Pablo Iglesias apareció ayer afeitado. O casi. Hizo un juego de palabras (cambio, recambio), acuñó el término revolucionario de turno: “comando central electoral” y se marchó. Pero uno cada vez está más convencido de que quien viene o se marcha es la coleta y no él, como si fuera un hombre a una coleta pegado, una coleta superlativa, una coleta sayón y escriba.
Ahora que ha reducido sus intervenciones pasando de la exposición a la instantaneidad (lo suyo ya casi es como la pelea anual de Mayweather, como si le hubiera hecho mella el reportaje aquel con los guantes en Vanity Fair) se pueden apreciar mejor los detalles. A Pablo le han dejado la perilla (le quitaron los pendientes, los piercings y también la barba) quizá porque es el vello facial que menos desentona en abundancia y lustre con su alquitara pensativa, con su elefante boca arriba.
Le han echado esos otros pelillos a la mar y con ellos también las formas soberbias que ayer parecía contener a duras penas como si tratara de seguir las instrucciones del logopeda. La red internauta de Podemos, su Arriola, actúa como una clínica de estética, o mejor como la habitación de Gregorio Samsa donde puede que un día amanezca Iglesias convertido en insecto, tumbado en la cama boca arriba sin poder darse la vuelta por el peso de su pelambrera, el espolón de una galera.

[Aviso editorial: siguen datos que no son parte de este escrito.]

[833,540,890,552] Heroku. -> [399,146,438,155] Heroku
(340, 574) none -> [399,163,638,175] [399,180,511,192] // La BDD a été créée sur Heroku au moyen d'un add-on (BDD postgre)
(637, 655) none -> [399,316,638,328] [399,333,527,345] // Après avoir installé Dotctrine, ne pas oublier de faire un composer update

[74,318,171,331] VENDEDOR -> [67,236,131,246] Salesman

Uno imagina a Errejón llamando a la puerta: “Pablo, ¿no te encuentras bien?, ¿necesitas algo?”, y después toda la Metamorfosis como si el resto de Podemos fueran el padre, la madre y la hermana de Gregorio, y su jefe y los huéspedes y la criada. A uno casi le dio pena comprobar esa transformación de Pablo (esa coleta tan fiera que en la cara de Anás fuera delito), que no cesa pero tiene sus momentos álgidos, propios de verle ya tan poco como a un niño cuyos cambios en el tiempo resultan asombrosos.
El día que a Pablo le quiten la coleta, la pirámide de Egipto, las doce Tribus de coletas, habrá muerto como si le hubiesen incrustado una manzana en el caparazón que terminará pudriéndose e infectándole. En el fondo Pablo ya no es Pablo. Se pudo ver en esa lucha interior de ayer por no fruncir el ceño, que aun así se fruncía en estertores, como si tuviera que moverse a partir de ahora con todas esas pequeñas patas del escarabajo de Kafka.